Problem details:
Of all the lines below, output only those starting at the one with "[608,403,712,419] tweaks. All" and ending at the one with "(105, 476) none", both ends included, exactly as written.

Revision tracking records:
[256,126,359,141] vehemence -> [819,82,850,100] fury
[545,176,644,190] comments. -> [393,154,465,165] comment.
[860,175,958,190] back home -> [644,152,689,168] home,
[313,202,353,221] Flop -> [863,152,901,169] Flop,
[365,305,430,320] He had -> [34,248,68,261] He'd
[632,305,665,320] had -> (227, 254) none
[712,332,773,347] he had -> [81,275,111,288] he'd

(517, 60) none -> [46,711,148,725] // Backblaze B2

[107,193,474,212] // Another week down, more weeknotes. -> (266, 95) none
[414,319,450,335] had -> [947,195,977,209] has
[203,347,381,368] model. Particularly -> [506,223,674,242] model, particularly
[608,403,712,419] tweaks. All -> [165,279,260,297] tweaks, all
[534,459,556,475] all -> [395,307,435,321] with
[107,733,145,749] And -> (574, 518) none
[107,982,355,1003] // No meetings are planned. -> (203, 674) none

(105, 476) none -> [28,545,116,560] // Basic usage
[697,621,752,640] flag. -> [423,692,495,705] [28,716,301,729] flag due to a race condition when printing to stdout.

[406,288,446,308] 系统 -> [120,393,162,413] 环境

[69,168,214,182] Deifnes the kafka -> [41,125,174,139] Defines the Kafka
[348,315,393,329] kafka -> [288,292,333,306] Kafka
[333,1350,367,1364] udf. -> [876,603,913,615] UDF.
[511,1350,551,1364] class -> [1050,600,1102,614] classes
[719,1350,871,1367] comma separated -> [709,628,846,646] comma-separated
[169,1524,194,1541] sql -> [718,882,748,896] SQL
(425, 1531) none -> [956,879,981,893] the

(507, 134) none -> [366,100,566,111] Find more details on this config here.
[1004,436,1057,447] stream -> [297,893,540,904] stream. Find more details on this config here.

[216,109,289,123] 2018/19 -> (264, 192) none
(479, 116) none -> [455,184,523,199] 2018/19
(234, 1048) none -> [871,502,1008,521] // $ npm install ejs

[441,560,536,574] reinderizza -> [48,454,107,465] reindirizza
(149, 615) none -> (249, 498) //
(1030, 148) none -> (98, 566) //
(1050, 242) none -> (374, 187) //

Exercise answer:
[608,403,712,419] tweaks. All -> [165,279,260,297] tweaks, all
[534,459,556,475] all -> [395,307,435,321] with
[107,733,145,749] And -> (574, 518) none
[107,982,355,1003] // No meetings are planned. -> (203, 674) none

(105, 476) none -> [28,545,116,560] // Basic usage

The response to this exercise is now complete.